Cem, " Atlas Bey numaram sizde var. Ben buralarda ve her dakika emrinizdeyim."

" Sağol Cem.
Odaya yerleşelim yemeğe gideceğiz."

" Çıkarken beni çaldırın yeter. Anında burada olurum efendim."

Adam arabaya binerek uzaklaşırken kız eli çenesinde arkasından baktı.

" Seni çok mu seviyor, yoksa çok mu korkuyor."

" Ne seviyor ne korkuyor.
Saygı duyuyor gülüm.

Hadi odamıza çıkalım. "

Birlikte kapıya yürüyerek içeri girdiler. Resepsiyona yöneldi çift.
Adam anında tanıdı gelen kişiyi.

" Hoş geldiniz bay ve bayan Asilsoy. Buyrun kartınız."
Diyerek belboylardan birine uzattı kartı. Genç çocuk aldığı karttan sonra eliyle asansörü işaret ederek,

" Buyrun Atlas bey." Dedi.

Atlas ve Gül belboylar ile birlikte balayı katına çıktılar. Bu katta odalarda numaralar yoktu. Kapılar özel şekilde gelen çift için süslenirdi. Atlas'ın özel isteği üzerine ayrılan odanın kapısı mavi güller ile süslenmişti.
Birlikte odaya yürüdüler. Genç çocuklar önden, Atlas ve Gül arkadan girdiler odaya. Belboylar kartı yerine takıp valizlerini bırakarak bahşişleri kapıp çıktılar. Kız gördüğü yatağa doğru hızlı adımlarla yürüyerek yorgun bedenini bırakıverdi üstüne.

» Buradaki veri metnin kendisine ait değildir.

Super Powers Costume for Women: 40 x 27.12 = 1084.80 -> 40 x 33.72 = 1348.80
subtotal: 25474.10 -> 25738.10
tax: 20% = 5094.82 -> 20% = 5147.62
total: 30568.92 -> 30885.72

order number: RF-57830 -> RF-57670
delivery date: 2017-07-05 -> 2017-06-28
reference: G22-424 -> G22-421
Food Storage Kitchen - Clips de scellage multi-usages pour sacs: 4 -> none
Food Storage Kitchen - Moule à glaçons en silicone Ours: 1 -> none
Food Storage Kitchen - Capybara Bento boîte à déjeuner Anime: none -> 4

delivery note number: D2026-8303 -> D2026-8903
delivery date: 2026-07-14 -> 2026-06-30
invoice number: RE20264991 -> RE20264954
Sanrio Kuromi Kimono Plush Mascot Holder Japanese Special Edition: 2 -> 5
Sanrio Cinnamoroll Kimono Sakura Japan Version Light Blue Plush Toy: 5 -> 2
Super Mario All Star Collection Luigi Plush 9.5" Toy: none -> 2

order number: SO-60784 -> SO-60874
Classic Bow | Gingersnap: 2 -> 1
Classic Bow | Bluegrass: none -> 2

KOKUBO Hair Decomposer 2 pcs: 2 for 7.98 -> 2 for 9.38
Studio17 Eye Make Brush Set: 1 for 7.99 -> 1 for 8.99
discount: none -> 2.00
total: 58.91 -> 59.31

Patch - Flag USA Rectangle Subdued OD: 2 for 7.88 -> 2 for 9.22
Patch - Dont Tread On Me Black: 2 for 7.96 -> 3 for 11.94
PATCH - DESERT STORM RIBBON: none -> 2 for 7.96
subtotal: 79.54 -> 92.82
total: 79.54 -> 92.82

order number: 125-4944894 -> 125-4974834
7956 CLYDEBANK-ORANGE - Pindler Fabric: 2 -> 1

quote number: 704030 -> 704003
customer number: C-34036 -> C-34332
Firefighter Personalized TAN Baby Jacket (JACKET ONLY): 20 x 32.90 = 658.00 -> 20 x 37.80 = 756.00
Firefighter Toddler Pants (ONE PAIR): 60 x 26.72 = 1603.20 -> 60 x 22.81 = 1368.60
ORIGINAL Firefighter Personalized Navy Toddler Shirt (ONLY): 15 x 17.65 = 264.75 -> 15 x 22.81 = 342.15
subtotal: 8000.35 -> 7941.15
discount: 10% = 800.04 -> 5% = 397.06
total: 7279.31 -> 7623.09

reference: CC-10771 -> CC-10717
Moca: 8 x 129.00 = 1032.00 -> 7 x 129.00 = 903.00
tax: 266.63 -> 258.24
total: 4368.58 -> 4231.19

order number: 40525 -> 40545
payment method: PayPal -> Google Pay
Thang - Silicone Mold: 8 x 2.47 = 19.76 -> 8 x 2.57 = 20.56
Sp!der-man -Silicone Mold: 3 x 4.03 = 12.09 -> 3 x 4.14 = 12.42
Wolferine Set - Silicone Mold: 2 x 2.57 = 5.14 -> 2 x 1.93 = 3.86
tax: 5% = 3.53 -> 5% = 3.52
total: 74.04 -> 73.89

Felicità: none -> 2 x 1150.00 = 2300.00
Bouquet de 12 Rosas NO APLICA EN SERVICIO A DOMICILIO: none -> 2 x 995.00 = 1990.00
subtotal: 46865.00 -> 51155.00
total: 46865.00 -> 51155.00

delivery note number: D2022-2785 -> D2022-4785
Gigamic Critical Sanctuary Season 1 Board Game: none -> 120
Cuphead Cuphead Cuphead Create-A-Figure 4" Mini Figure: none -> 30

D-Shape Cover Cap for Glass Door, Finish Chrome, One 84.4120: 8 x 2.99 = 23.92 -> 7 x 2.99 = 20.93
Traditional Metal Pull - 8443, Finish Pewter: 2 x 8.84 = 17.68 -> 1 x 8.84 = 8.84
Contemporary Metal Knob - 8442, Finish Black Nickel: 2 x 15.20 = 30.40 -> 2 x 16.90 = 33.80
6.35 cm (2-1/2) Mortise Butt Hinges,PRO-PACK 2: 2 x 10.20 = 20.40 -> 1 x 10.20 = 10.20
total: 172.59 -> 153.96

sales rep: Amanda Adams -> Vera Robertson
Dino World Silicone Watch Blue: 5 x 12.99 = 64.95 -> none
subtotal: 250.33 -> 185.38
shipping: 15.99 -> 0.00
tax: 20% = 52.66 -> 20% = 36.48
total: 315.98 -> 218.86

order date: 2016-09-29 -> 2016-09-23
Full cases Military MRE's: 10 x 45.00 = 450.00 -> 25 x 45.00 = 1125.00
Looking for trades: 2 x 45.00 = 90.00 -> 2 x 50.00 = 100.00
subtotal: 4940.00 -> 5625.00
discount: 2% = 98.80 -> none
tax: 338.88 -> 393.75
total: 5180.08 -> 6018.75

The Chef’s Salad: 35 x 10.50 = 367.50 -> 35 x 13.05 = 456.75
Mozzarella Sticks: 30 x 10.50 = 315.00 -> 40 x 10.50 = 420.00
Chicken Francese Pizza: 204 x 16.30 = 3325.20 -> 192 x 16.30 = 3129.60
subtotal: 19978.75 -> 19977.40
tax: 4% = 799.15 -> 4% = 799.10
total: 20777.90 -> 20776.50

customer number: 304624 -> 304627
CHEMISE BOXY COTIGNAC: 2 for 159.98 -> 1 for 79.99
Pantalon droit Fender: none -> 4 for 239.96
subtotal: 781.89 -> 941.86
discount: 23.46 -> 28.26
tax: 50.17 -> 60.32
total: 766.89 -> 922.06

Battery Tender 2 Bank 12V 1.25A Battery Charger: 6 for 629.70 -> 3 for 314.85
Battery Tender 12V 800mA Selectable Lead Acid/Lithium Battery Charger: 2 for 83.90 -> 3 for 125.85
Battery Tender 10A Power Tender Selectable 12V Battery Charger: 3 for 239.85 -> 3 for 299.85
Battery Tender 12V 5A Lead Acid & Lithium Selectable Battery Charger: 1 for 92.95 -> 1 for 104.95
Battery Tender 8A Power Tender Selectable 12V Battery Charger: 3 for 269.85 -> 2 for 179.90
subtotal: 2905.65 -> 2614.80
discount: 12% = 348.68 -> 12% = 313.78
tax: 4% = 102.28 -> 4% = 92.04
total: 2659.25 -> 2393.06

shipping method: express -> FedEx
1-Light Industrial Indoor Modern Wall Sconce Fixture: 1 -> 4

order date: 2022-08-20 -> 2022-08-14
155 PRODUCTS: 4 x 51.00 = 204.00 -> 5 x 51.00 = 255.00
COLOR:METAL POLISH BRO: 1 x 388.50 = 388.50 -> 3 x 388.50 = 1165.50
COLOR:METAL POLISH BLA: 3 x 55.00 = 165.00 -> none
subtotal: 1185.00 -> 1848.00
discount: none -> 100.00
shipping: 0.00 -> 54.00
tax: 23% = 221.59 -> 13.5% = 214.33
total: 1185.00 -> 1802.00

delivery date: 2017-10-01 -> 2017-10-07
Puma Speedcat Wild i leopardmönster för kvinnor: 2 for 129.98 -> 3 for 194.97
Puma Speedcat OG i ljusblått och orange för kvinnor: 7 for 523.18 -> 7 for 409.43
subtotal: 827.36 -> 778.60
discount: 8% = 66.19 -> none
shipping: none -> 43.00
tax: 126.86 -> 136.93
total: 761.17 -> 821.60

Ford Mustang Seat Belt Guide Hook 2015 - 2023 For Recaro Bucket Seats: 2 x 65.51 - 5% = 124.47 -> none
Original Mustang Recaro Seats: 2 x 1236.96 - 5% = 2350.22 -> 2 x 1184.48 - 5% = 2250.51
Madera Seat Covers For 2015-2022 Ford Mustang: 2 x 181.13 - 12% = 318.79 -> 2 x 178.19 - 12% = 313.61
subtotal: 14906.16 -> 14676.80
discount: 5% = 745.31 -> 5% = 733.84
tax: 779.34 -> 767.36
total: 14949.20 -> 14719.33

Kapalı gözleriyle dinlenmeye çalışıyordu. Duyduğu ayakkabı sesiyle gözlerini açarken bir anda üzerine eğilen Atlas'la burun buruna geldi. Adam iki eli iki yanında dayalı eğilip kızı burnundan öptü.

" Sıcak yormuş olmalı gülümü. İstersen burda yiyelim gülüm."

" Olmaz! "

Dedi kız kalkmaya çalışarak.

" Dışarda yiyeceğiz dedin."

Atlas gülümseyerek doğruldu yerinde.

" O zaman hazırlan çıkalım."

Kız hızla yerinden kalkarak önce odadaki banyoya girdi. İşlerini hallettikten sonra elini yüzünü yıkayıp saçlarını düzelttikten sonra banyodan çıkıp valizine koştu. Fermuarını açtığı valizden yazlık askılı elbisesini ve şapkasını çıkardı. Tam yeniden banyoya yönelmişti ki Atlas önünde durup burada da giyebilirdin gülüm."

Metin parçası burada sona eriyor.